[[ Record excerpts open ]]

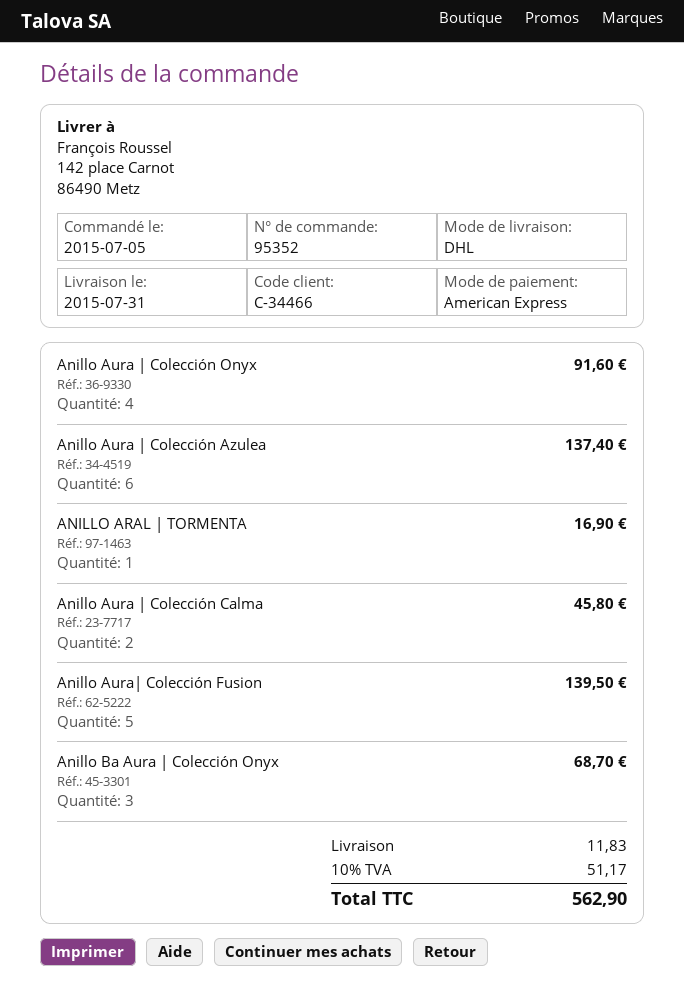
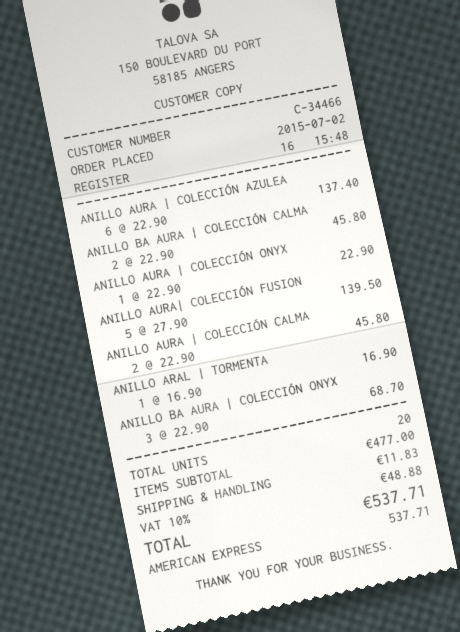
order date: 2015-07-05 -> 2015-07-02
Anillo Aura | Colección Onyx: 4 for 91.60 -> 1 for 22.90
ANILLO BA AURA | COLECCIÓN CALMA: none -> 2 for 45.80
tax: 10% = 51.17 -> 10% = 48.88
total: 562.90 -> 537.71

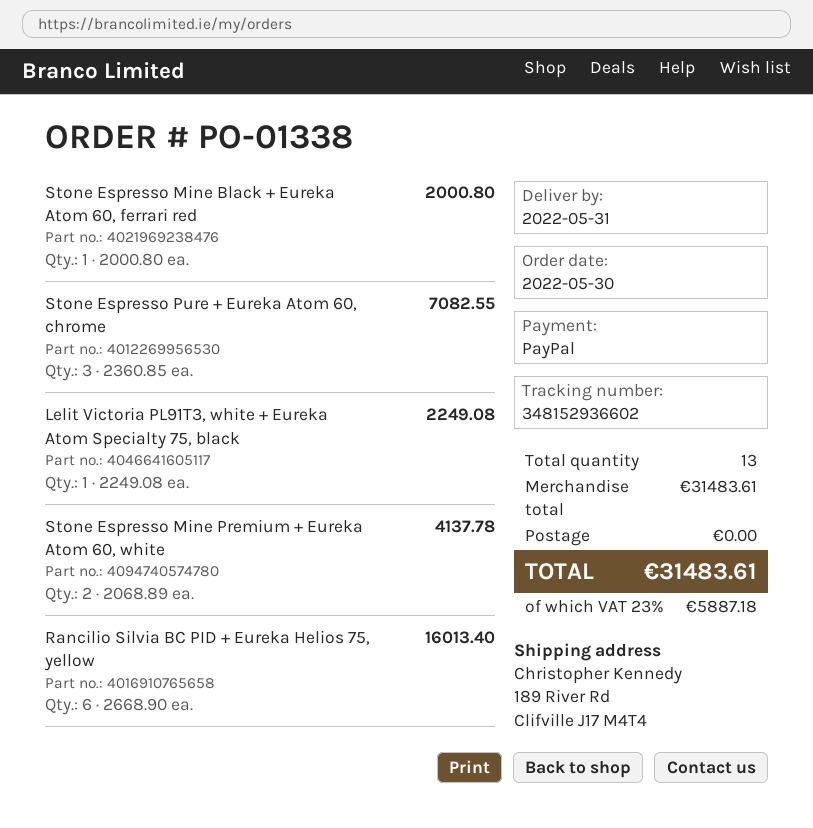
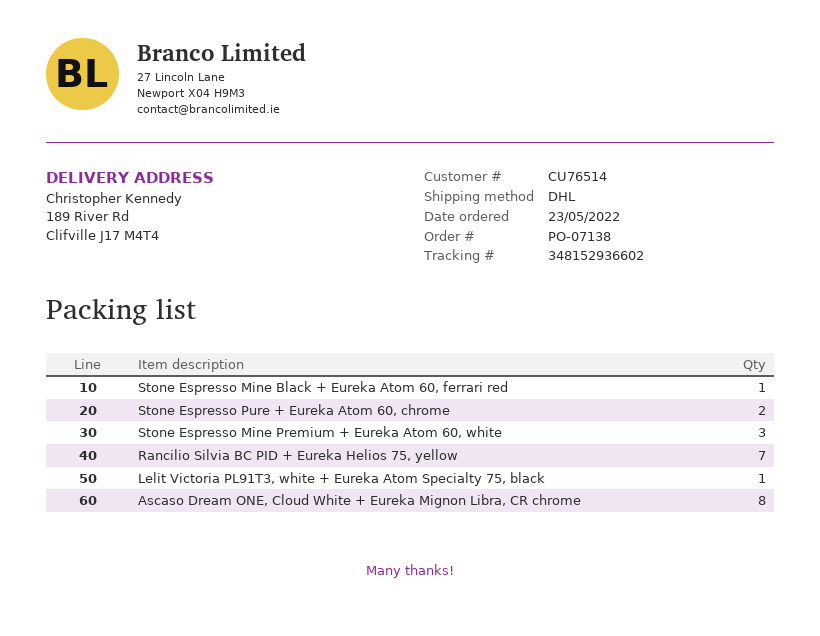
order number: PO-01338 -> PO-07138
order date: 2022-05-30 -> 2022-05-23
Stone Espresso Pure + Eureka Atom 60, chrome: 3 -> 2
Stone Espresso Mine Premium + Eureka Atom 60, white: 2 -> 3
Rancilio Silvia BC PID + Eureka Helios 75, yellow: 6 -> 7
Ascaso Dream ONE, Cloud White + Eureka Mignon Libra, CR chrome: none -> 8

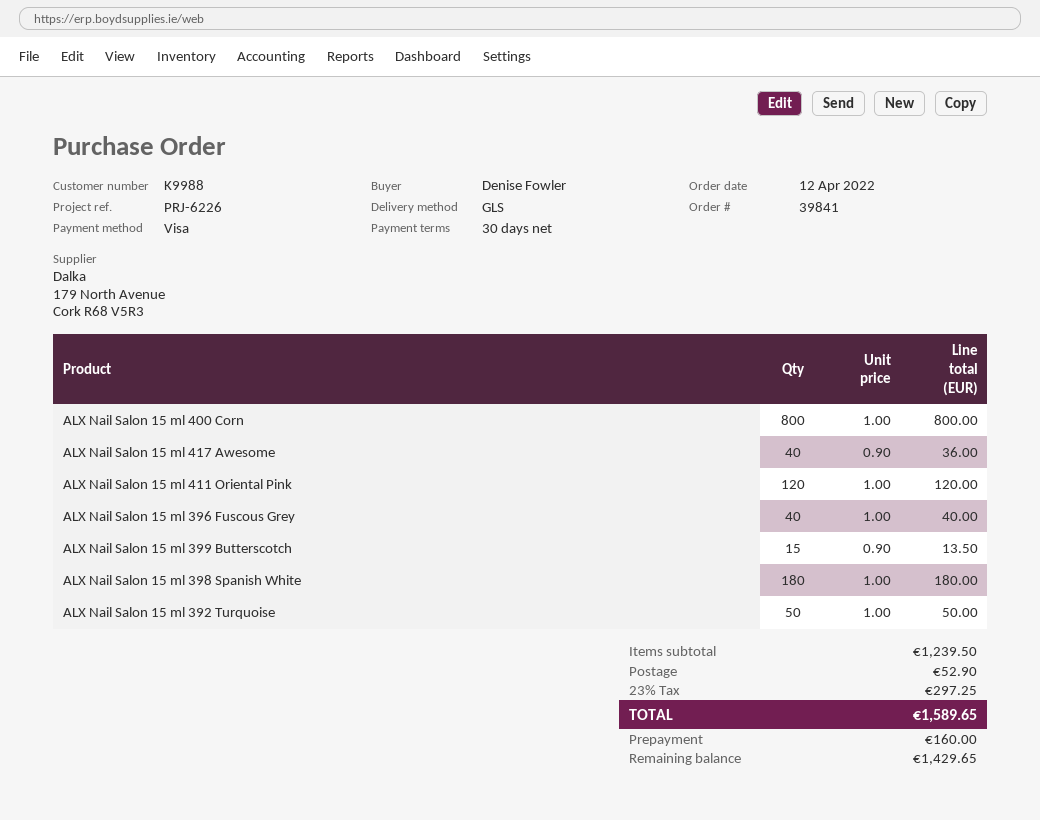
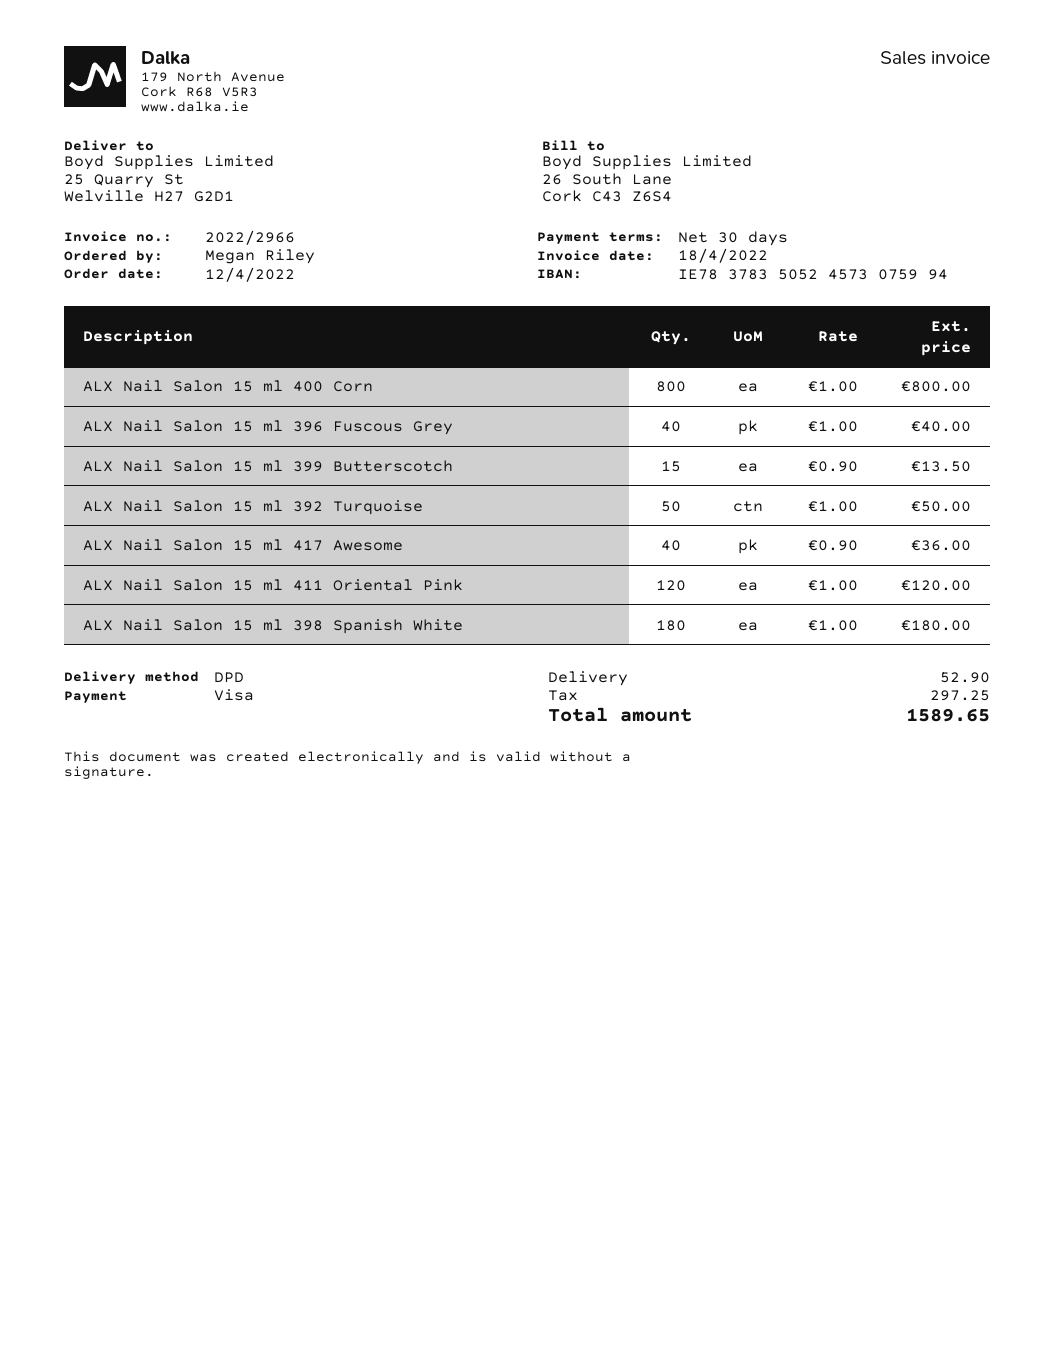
ordered by: Denise Fowler -> Megan Riley
shipping method: GLS -> DPD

[[ Record excerpts closed ]]

- [What this task involves] The expected output is the material above, repeated exactly and free of pictures.

- [Result]
order date: 2015-07-05 -> 2015-07-02
Anillo Aura | Colección Onyx: 4 for 91.60 -> 1 for 22.90
ANILLO BA AURA | COLECCIÓN CALMA: none -> 2 for 45.80
tax: 10% = 51.17 -> 10% = 48.88
total: 562.90 -> 537.71

order number: PO-01338 -> PO-07138
order date: 2022-05-30 -> 2022-05-23
Stone Espresso Pure + Eureka Atom 60, chrome: 3 -> 2
Stone Espresso Mine Premium + Eureka Atom 60, white: 2 -> 3
Rancilio Silvia BC PID + Eureka Helios 75, yellow: 6 -> 7
Ascaso Dream ONE, Cloud White + Eureka Mignon Libra, CR chrome: none -> 8

ordered by: Denise Fowler -> Megan Riley
shipping method: GLS -> DPD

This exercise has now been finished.